Generating personalized reading material that matches both a user's topic interest and their desired complexity level remains a challenge for content recommendation systems. A new research paper from Sooyeon Kim and Piotr S. Maciąg, posted on arXiv, presents a system that combines Retrieval-Augmented Generation (RAG) with Large Language Models (LLMs) to address this problem. The architecture demonstrates that grounding LLM output with real-time web retrieval can significantly boost the quality and relevance of generated reading passages.
System Architecture: Four Modules for Personalized Content
The proposed system is built around four modules: Input, RAG, Generation, and Judging. Users provide a question and specify a target reading complexity level. The RAG module retrieves relevant information from the Internet to enrich and ground the content produced by three modern LLMs: Meta LLaMA 4 Scout, LLaMA 3.1 8B Instant, and Google Gemma2 9B. The Generation module employs three prompting strategies — Chain-of-Thought, zero-shot, and few-shot — to create reading materials. Finally, a LLM-as-a-Judge module automatically evaluates answer quality and alignment with the desired readability level.
| Module | Function |
|---|---|
| Input | Accepts user query and target complexity |
| RAG | Retrieves relevant information from the Internet |
| Generation | Uses LLMs with prompting strategies to produce content |
| Judging | LLM-as-a-Judge evaluates quality and readability alignment |
Experimental Results: RAG Drives Measurable Improvements
The researchers conducted experiments to evaluate the system's performance. According to the arXiv paper, RAG consistently improved system performance across all models and prompting techniques. Specifically, RAG increased relevance and particularly groundedness by 26 to 35 percentage points. The paper notes that the RAG-augmented architecture effectively produces reading content tailored to user queries and desired textual complexity.
| Model | Prompting Strategy | RAG Improvement (Groundedness) |
|---|---|---|
| Meta LLaMA 4 Scout | Zero-shot | +26–35 pp |
| LLaMA 3.1 8B Instant | Few-shot | +26–35 pp |
| Google Gemma2 9B | Chain-of-Thought | +26–35 pp |
Implications for Enterprise Content Systems
For technology leaders evaluating AI-driven personalization, this research demonstrates a practical architecture that combines retrieval and generation. The use of a Judging module to automatically verify content alignment with readability targets offers a path toward automated quality assurance in content generation. While the study focuses on reading recommendations, the same architecture — RAG with LLMs and a quality checker — could be adapted for other domains such as technical documentation, training materials, or compliance communications.
As LLMs like Meta LLaMA and Google Gemma become more accessible, the ability to ground their output in real-time retrieved data becomes critical for enterprise adoption where accuracy and relevance are paramount. The 26–35 percentage point improvement in groundedness reported in the paper underscores the value of integrating retrieval mechanisms before generation.
Technical Stack and Open Questions
The system uses openly available LLMs and standard RAG techniques. The paper does not specify a particular retrieval database or vector store, but it notes that RAG retrieves information from the Internet. The three prompting strategies — Chain-of-Thought, zero-shot, and few-shot — are widely used in the LLM community. The LLM-as-a-Judge module automatically scores outputs, reducing the need for human evaluation in development cycles.

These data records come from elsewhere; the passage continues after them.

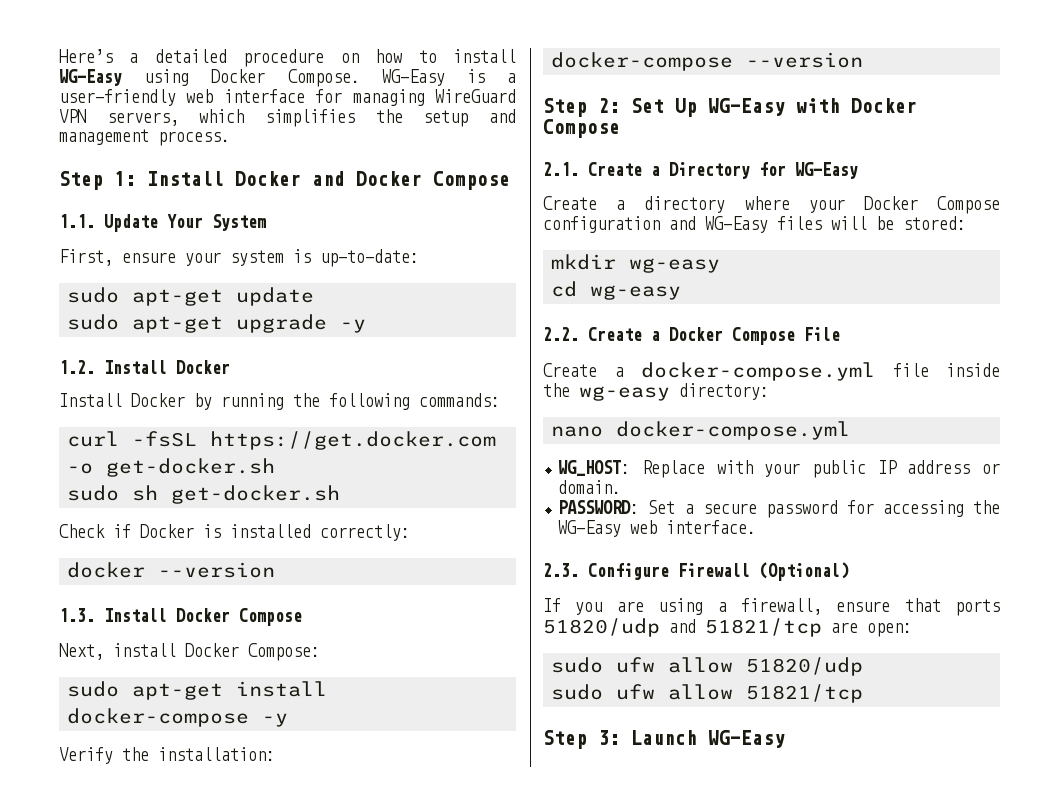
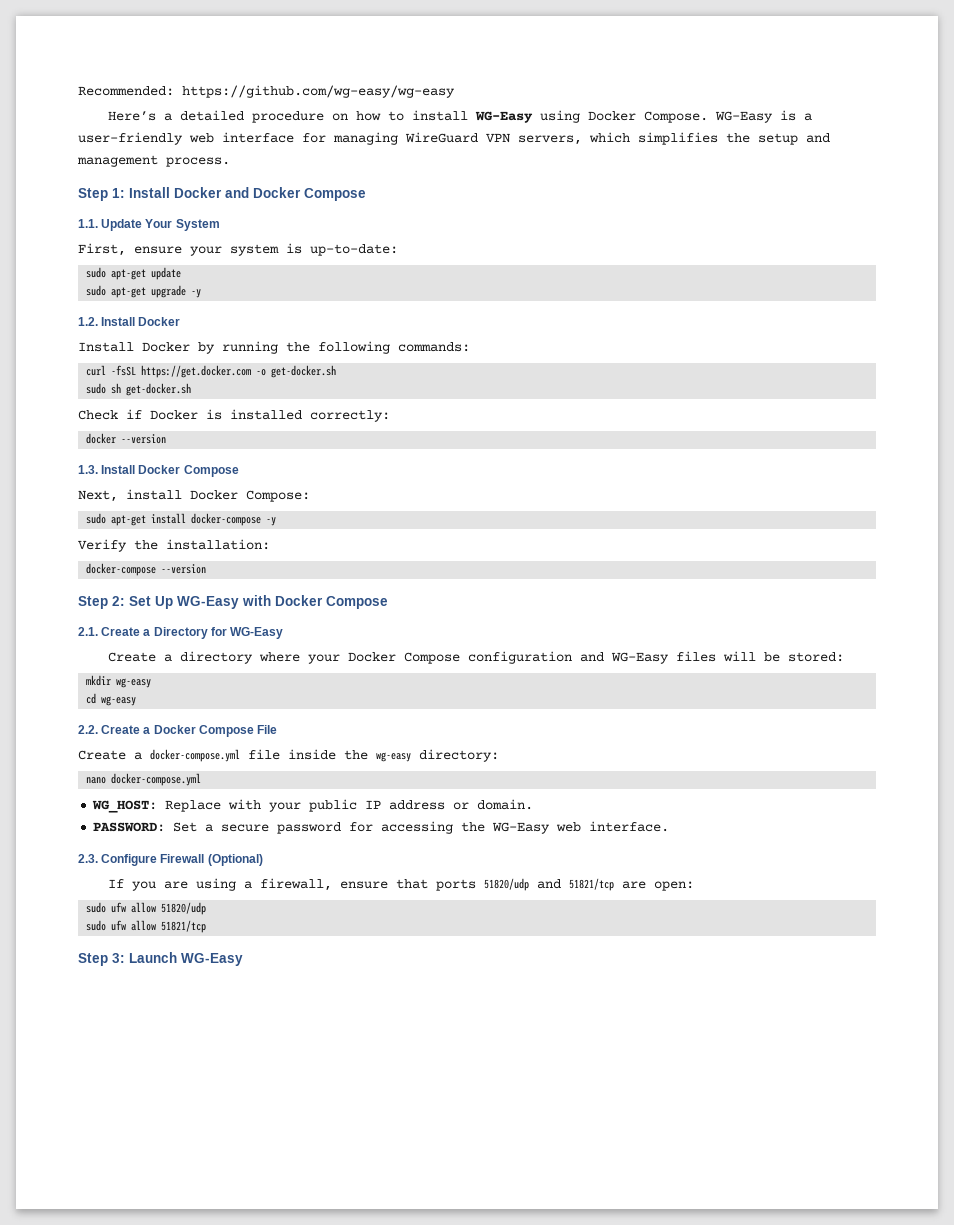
+ Recommended: https://github.com/wg-easy/wg-easy

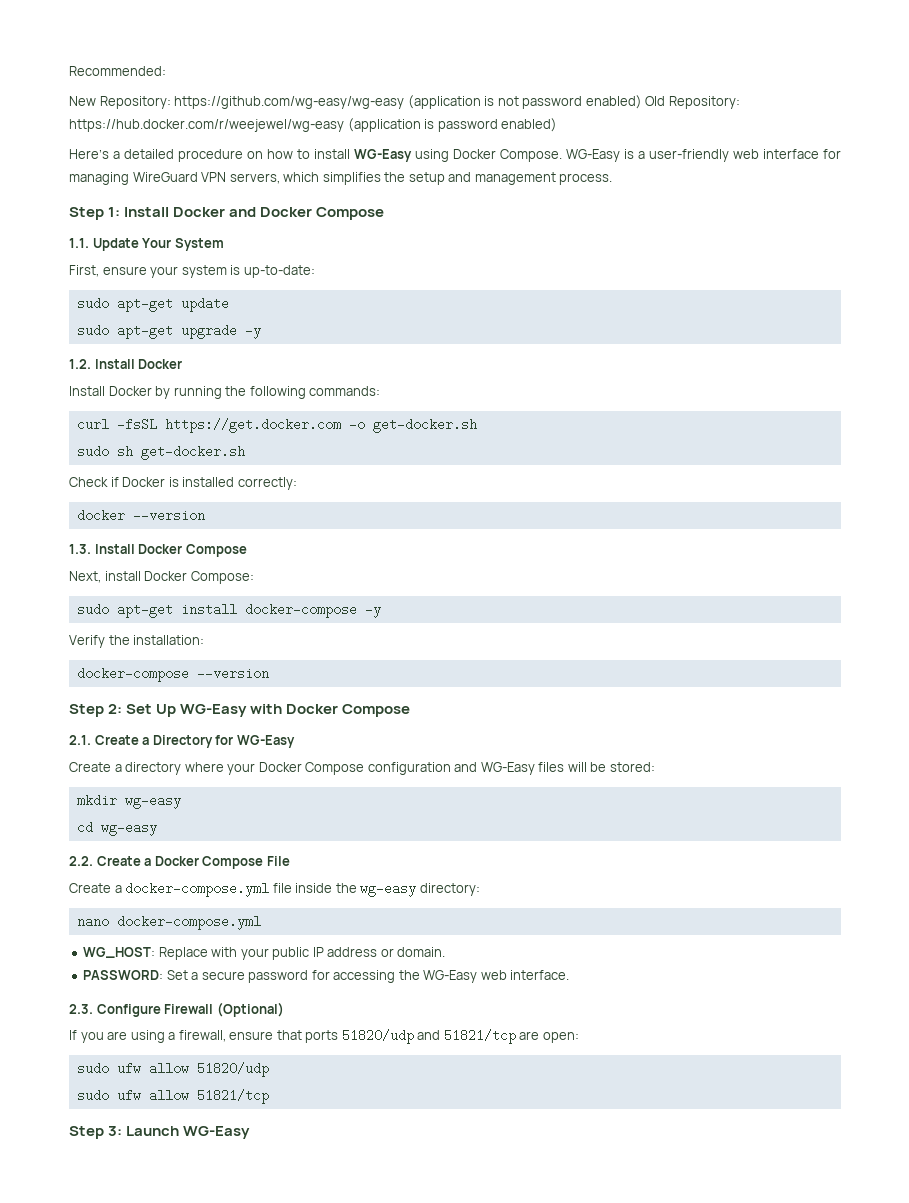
- Recommended: https://github.com/wg-easy/wg-easy
+ Recommended:
+ New Repository: https://github.com/wg-easy/wg-easy (application is not password enabled) Old Repository: https://hub.docker.com/r/weejewel/wg-easy (application is password enabled)

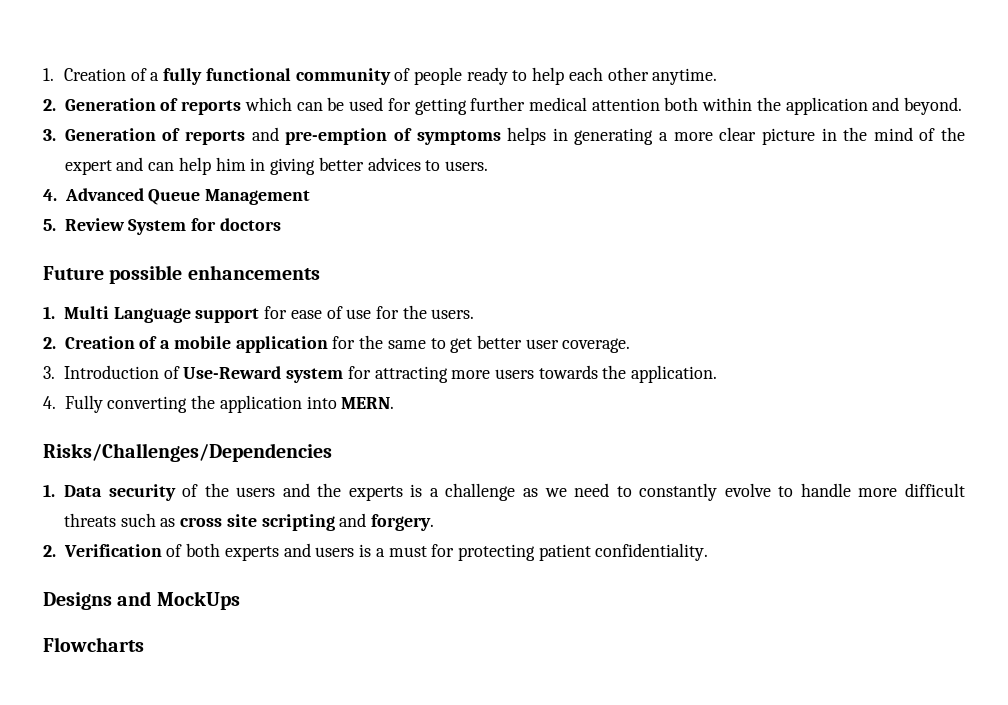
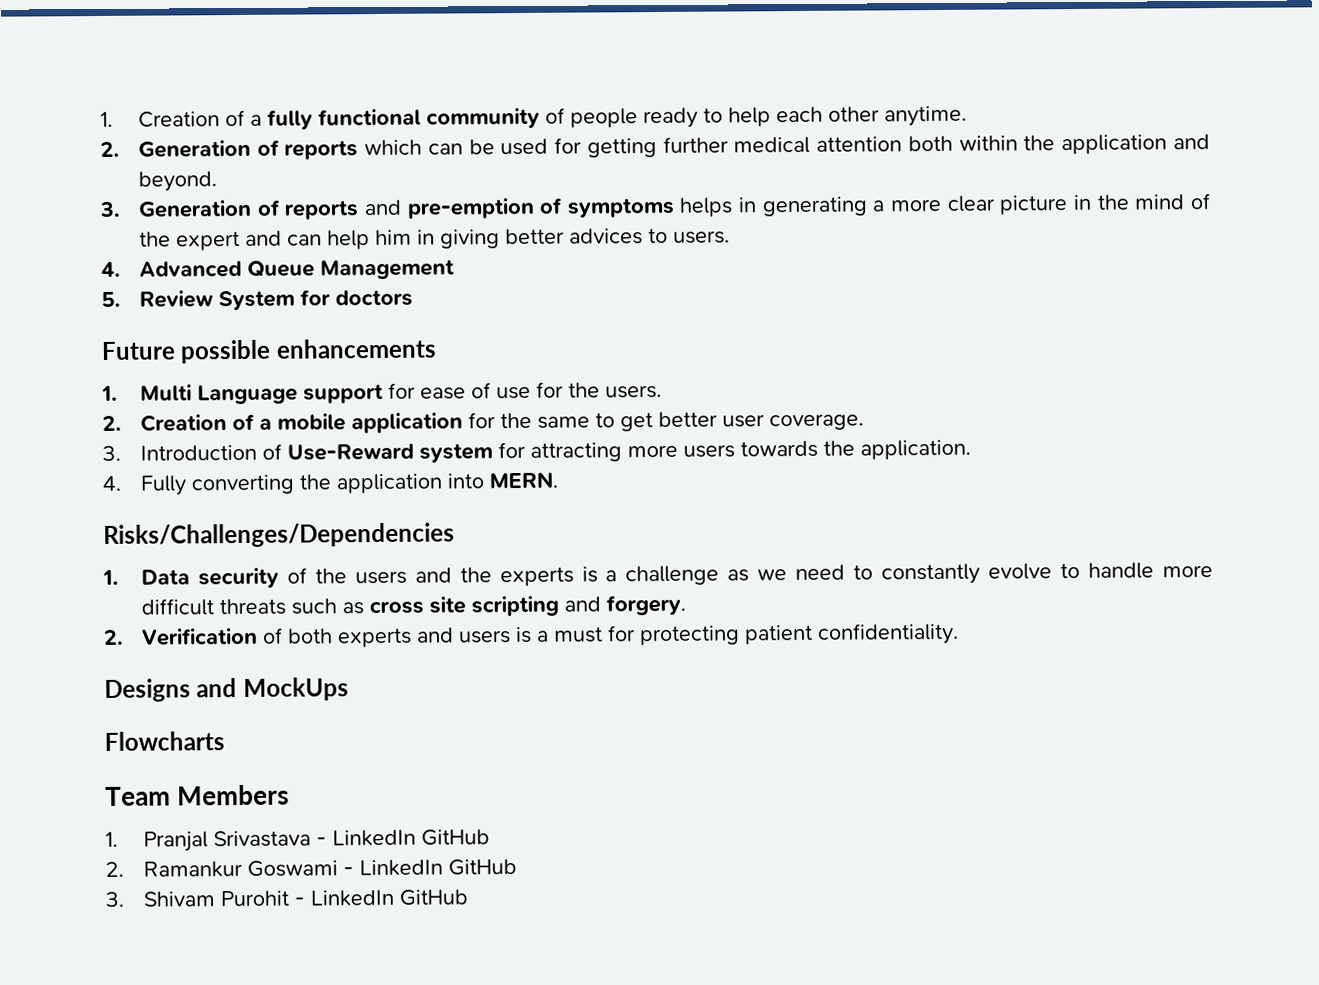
+ Team Members
+ 1. Pranjal Srivastava - LinkedIn GitHub
+ 2. Ramankur Goswami - LinkedIn GitHub
+ 3. Shivam Purohit - LinkedIn GitHub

For enterprise buyers, key considerations include the latency of web retrieval, the cost of running multiple LLMs, and the accuracy of the Judge module. The paper does not provide latency or cost figures. Nonetheless, the architecture offers a template for building content recommendation systems that adapt to both topic and complexity preferences — a capability sought after in e-learning, knowledge management, and customer-facing support portals.